• [TASK TO CARRY OUT]:
Transcribe exactly, leaving out pictures, the lines from the one that holds "color: #1d4ed8 ->" through the end of the data below, including both end lines and no others.

• [DATA FOR PROCESSING]:
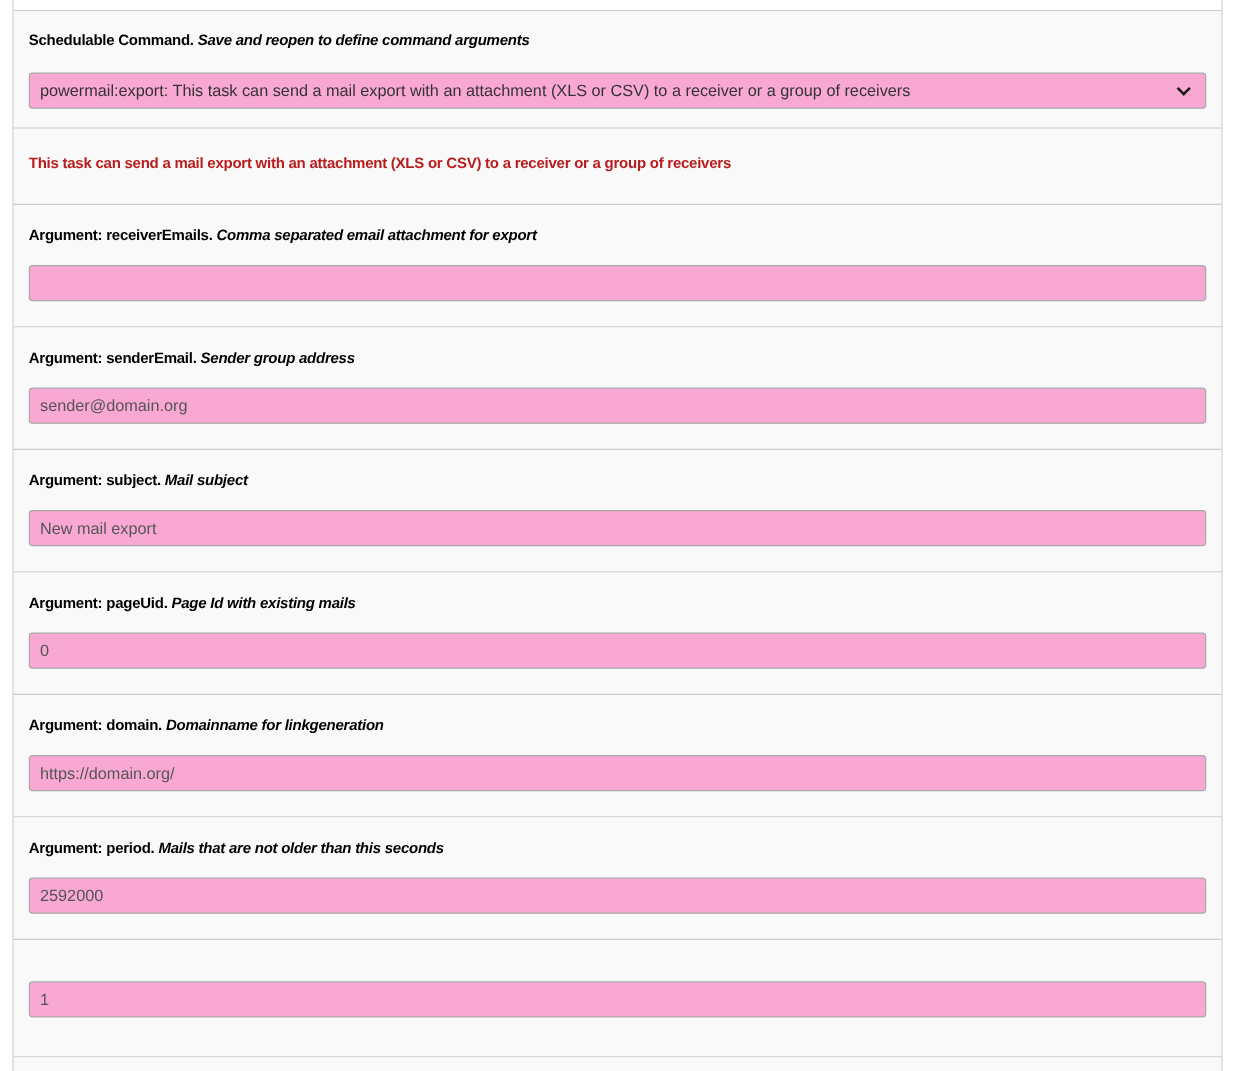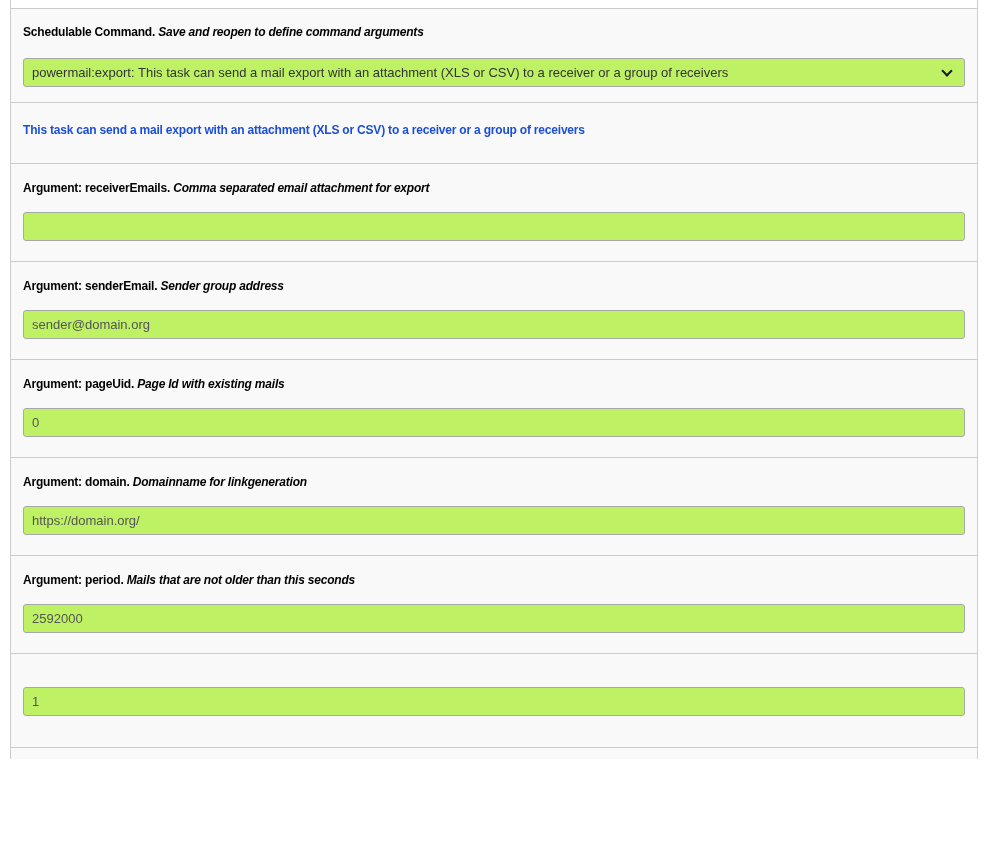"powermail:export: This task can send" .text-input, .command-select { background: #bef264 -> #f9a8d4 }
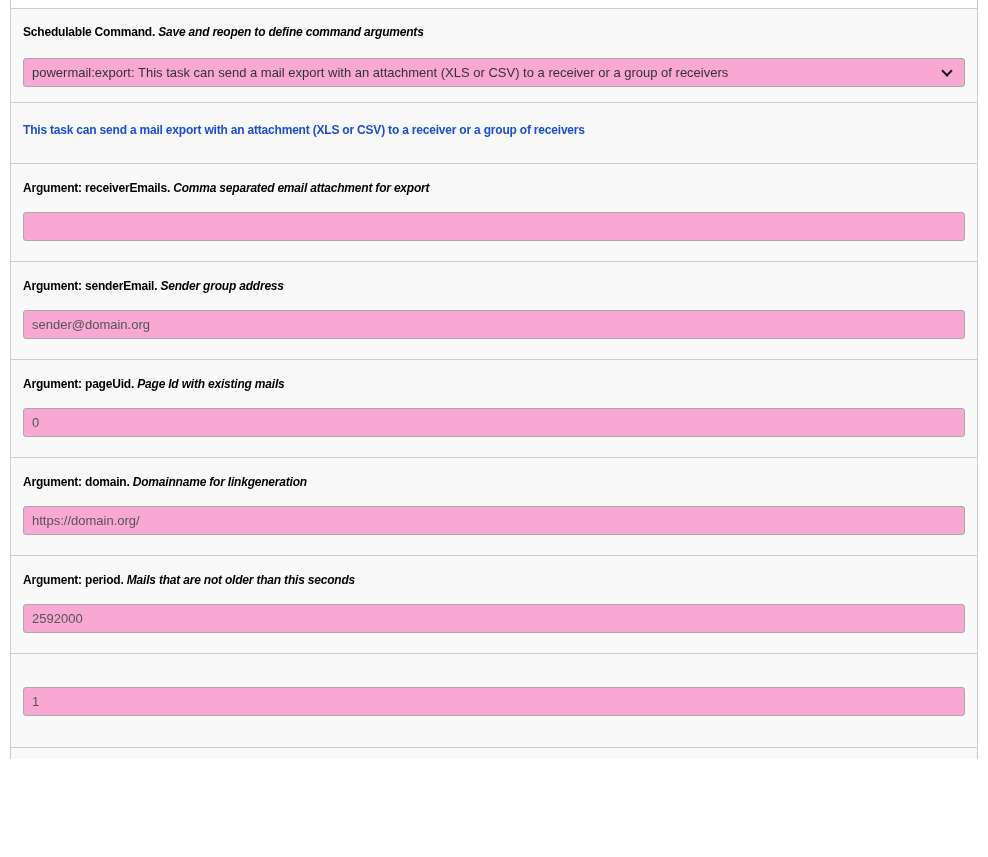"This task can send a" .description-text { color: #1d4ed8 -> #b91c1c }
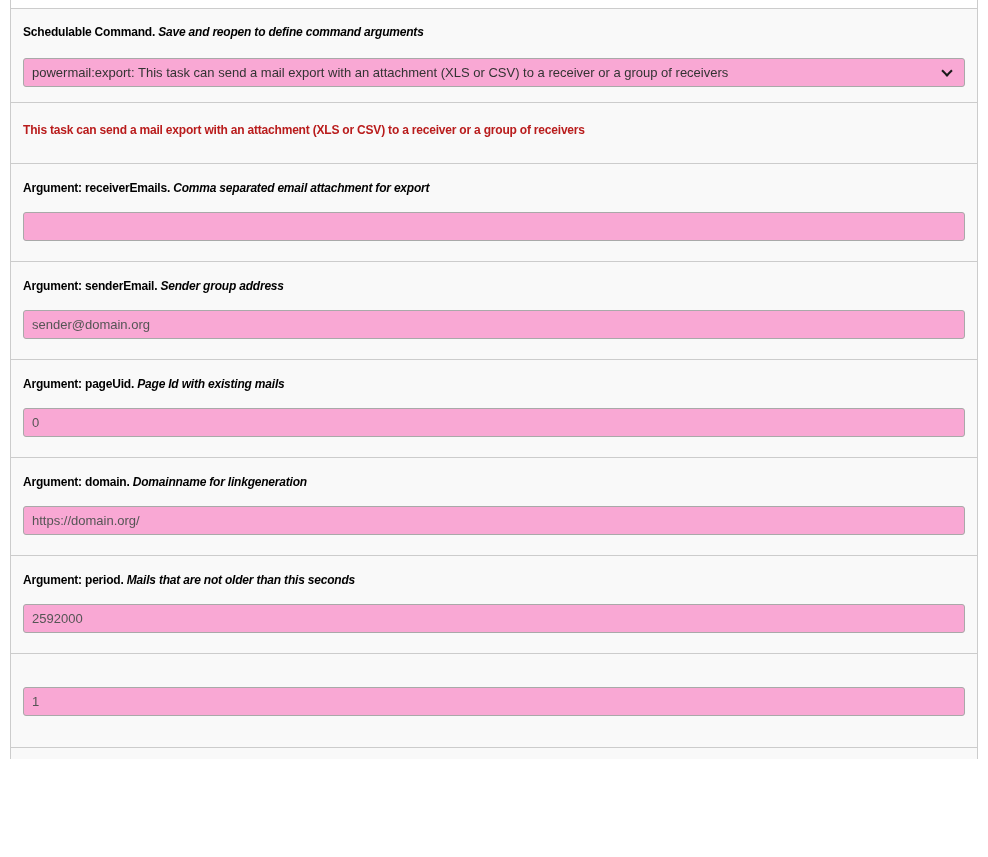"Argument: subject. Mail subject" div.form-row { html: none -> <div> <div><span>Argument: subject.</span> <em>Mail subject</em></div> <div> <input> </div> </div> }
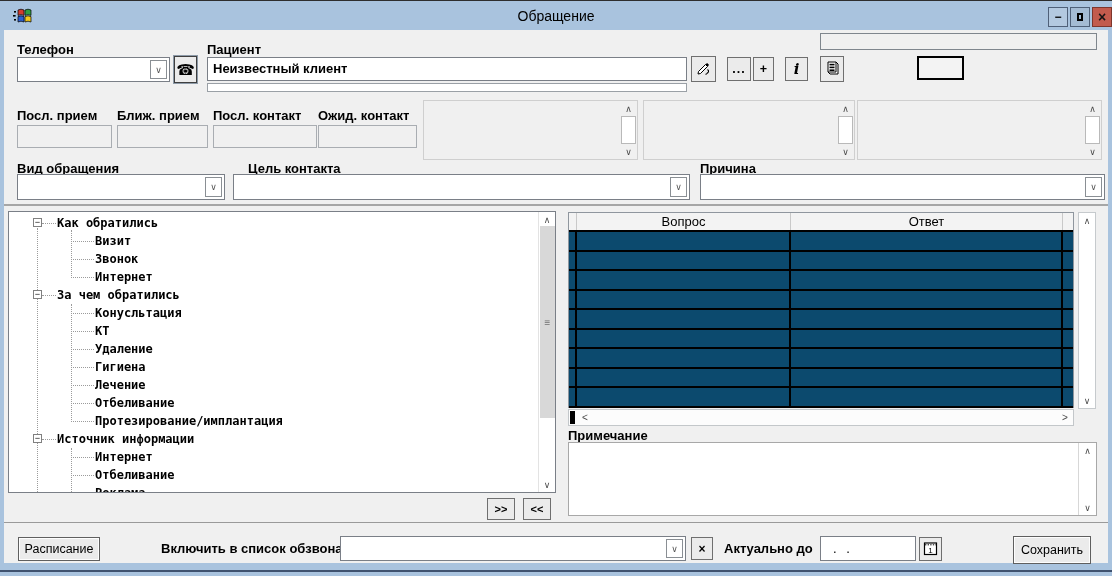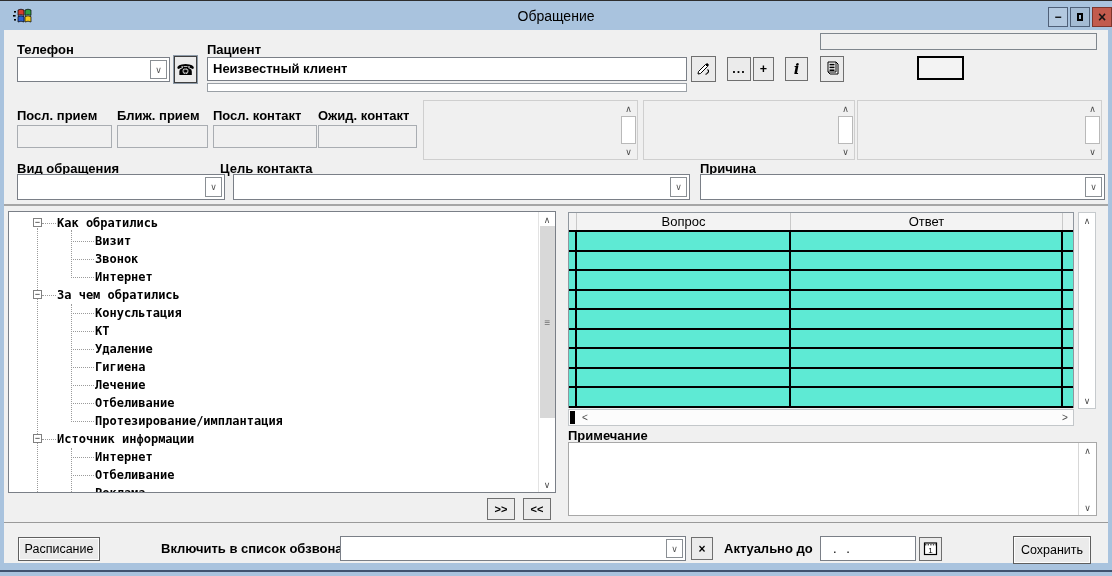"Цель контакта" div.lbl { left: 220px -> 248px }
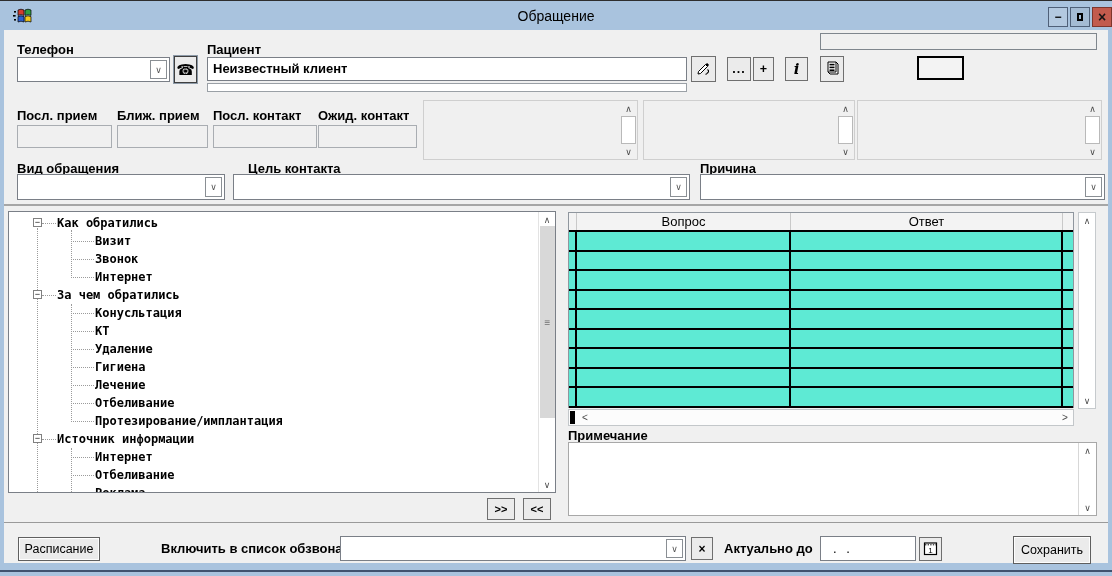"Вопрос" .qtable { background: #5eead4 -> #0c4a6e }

• [SOLUTION]:
"This task can send a" .description-text { color: #1d4ed8 -> #b91c1c }
"Argument: subject. Mail subject" div.form-row { html: none -> <div> <div><span>Argument: subject.</span> <em>Mail subject</em></div> <div> <input> </div> </div> }
"Цель контакта" div.lbl { left: 220px -> 248px }
"Вопрос" .qtable { background: #5eead4 -> #0c4a6e }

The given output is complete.